是么,的确,世上许多事情就是靠偶然堆积起来的,刘武这行人,不过一二十个,可是放火烧粮,再加上缩减蜀国预警时间,不要说一二十个,就是一个,都够了。
就像当初,在左谵道,邓忠带领弟兄们暗算刘武等人,而刘武等,却又正巧看到涪水中那些顺水漂流箭支,特别是漂流的死尸。如果不是狼牙,不是这匹对血腥味道特别敏感的屠夫马,非要呆在涪水边,或许,那具尸身,就在刘武等人自河边返回江油那一刹那,就在刘武等人身后,静静飘过。那几个舍身妄图回去报信结果被万箭齐发、射死在涪水中的江油戍守兵,也只会是白死,忠魂归黄泉,春闺梦里人,山河依旧破碎。

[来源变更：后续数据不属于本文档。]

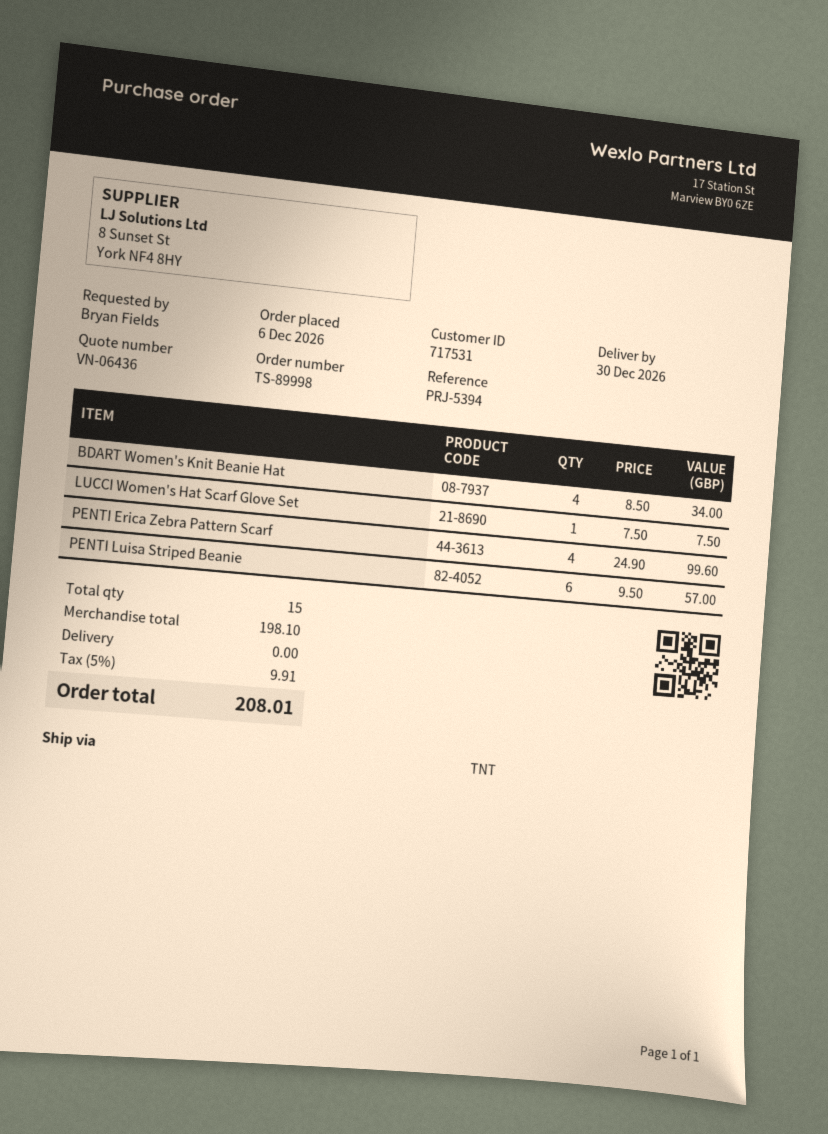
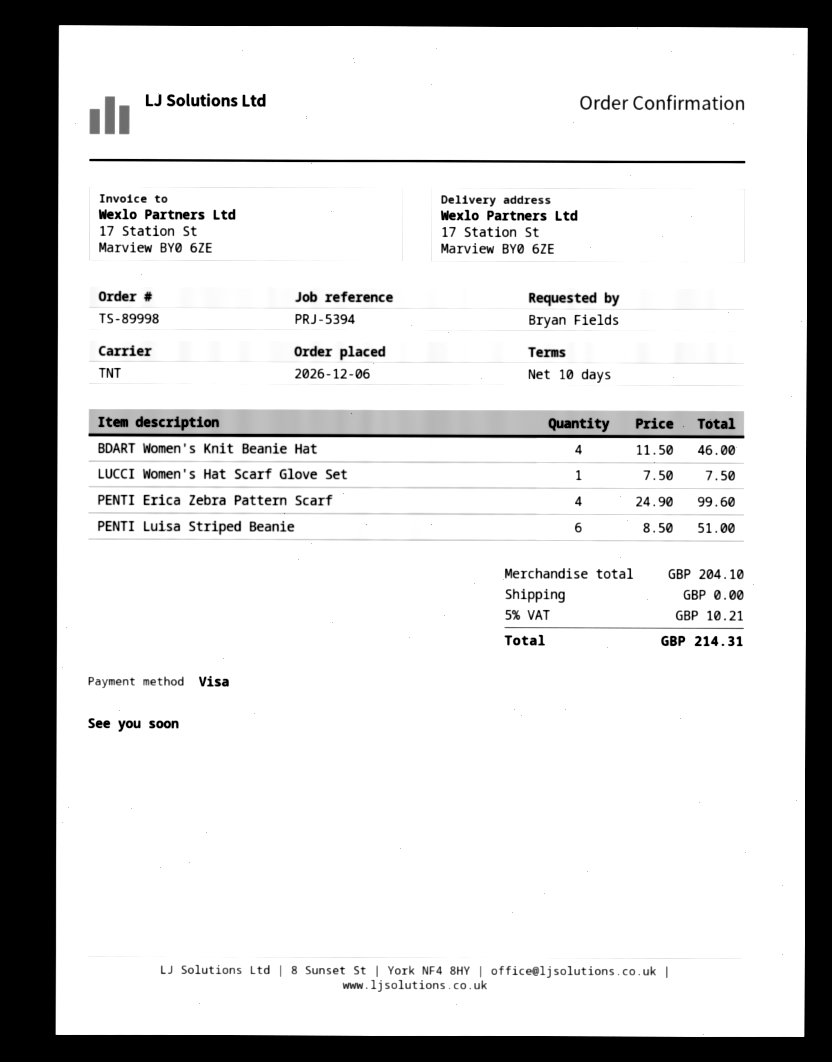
BDART Women's Knit Beanie Hat: 4 x 8.50 = 34.00 -> 4 x 11.50 = 46.00
PENTI Luisa Striped Beanie: 6 x 9.50 = 57.00 -> 6 x 8.50 = 51.00
subtotal: 198.10 -> 204.10
tax: 5% = 9.91 -> 5% = 10.21
total: 208.01 -> 214.31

邓艾望着刘武,抹抹泪眼,哽咽着继续问:“你是受蜀国皇帝指派,前去江油戍宣诏的么?是这样么?”
这是最可能的原因,可是刘武又一次沉默着。
邓艾明白了,凄然一笑,淡淡道:“老夫怎么忘了,你那个伯父,嘿嘿,对兄弟们提防的很,你这个小家伙,偏偏更是肆意妄为,他肯定是死命提防。”说到这儿,又再度点点头,一脸明悟,嘿嘿一笑:“你肯定是擅自离开的,对么?”
还是沉默,刘武什么都不能说,那是大不敬,只有敌人能说,别的人,就算听,都是罪过。好在,他们一直都是用陇西话,蜀国人都听得懂的,并不多,不少人只是能听懂一部分。

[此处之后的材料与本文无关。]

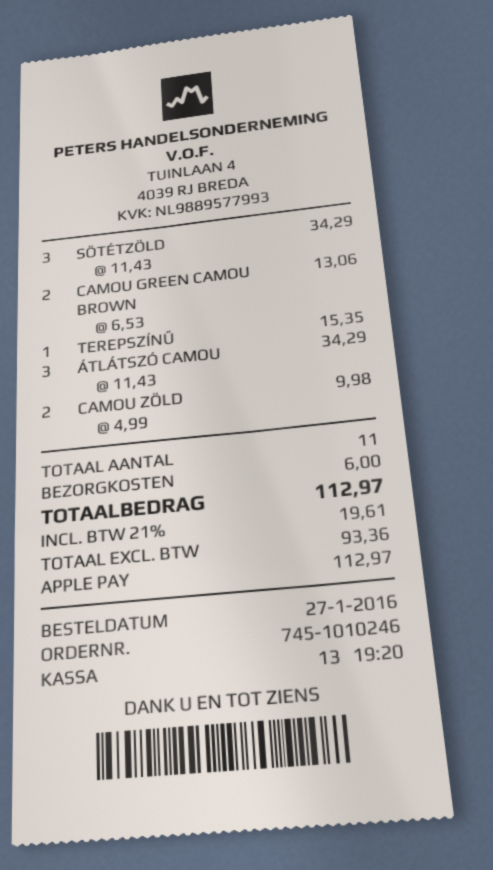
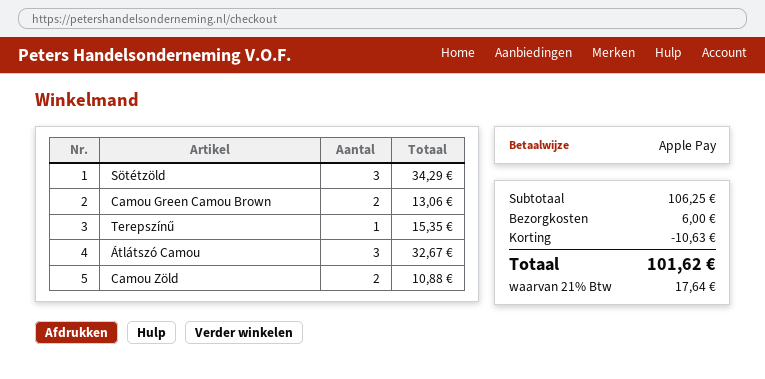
ÁTLÁTSZÓ CAMOU: 3 for 34.29 -> 3 for 32.67
CAMOU ZÖLD: 2 for 9.98 -> 2 for 10.88
discount: none -> 10.63
tax: 21% = 19.61 -> 21% = 17.64
total: 112.97 -> 101.62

“可惜了,偏偏你父亲前面有个兄长刘阿斗,不然你爷爷一定立你父亲为太子,”邓艾一脸讥嘲笑容,“那样的话,你们蜀国,恐怕会更难缠呢。”
这些大不敬的话,刘武听都不该听的,可是他喉咙里却是堵得慌,发不出声喝斥制止,一直沉默着,什么都不说。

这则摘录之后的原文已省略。